THE TASK: Go through the listing and copy each line with the string "PrismLand".

EXTRACTED DATA:
◆ ◆ ◆ ◆ ◆

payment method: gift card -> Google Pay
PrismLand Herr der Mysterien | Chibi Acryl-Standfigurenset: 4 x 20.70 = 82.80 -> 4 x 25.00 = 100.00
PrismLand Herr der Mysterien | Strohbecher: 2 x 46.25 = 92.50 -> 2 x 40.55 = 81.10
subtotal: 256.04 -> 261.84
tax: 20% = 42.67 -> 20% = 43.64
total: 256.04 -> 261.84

◆ ◆ ◆ ◆ ◆

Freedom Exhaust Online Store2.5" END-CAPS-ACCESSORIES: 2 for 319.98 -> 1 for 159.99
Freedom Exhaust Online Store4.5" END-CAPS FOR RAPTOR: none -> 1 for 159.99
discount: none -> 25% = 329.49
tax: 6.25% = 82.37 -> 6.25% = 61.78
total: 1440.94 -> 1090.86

◆ ◆ ◆ ◆ ◆

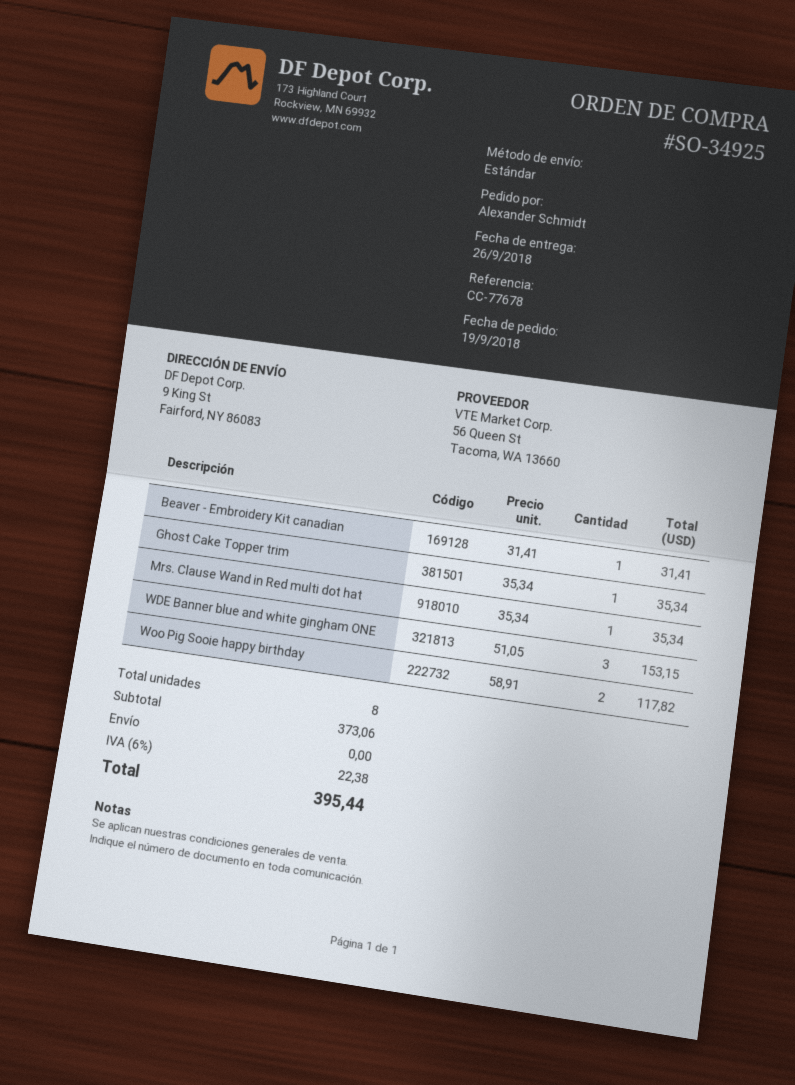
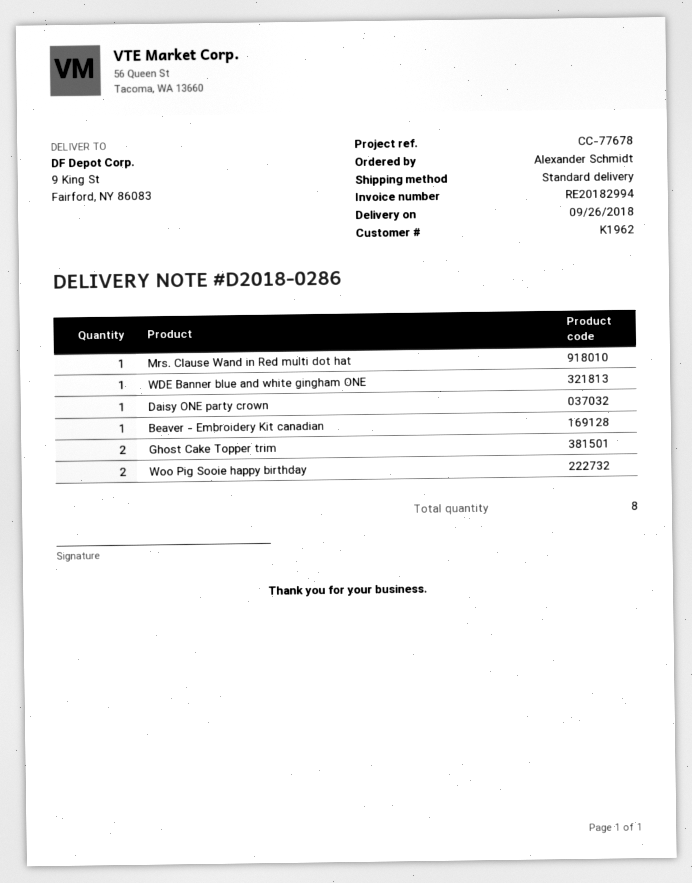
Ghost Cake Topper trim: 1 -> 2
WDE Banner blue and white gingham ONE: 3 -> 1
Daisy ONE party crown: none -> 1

◆ ◆ ◆ ◆ ◆

TASK ANSWER:
PrismLand Herr der Mysterien | Chibi Acryl-Standfigurenset: 4 x 20.70 = 82.80 -> 4 x 25.00 = 100.00
PrismLand Herr der Mysterien | Strohbecher: 2 x 46.25 = 92.50 -> 2 x 40.55 = 81.10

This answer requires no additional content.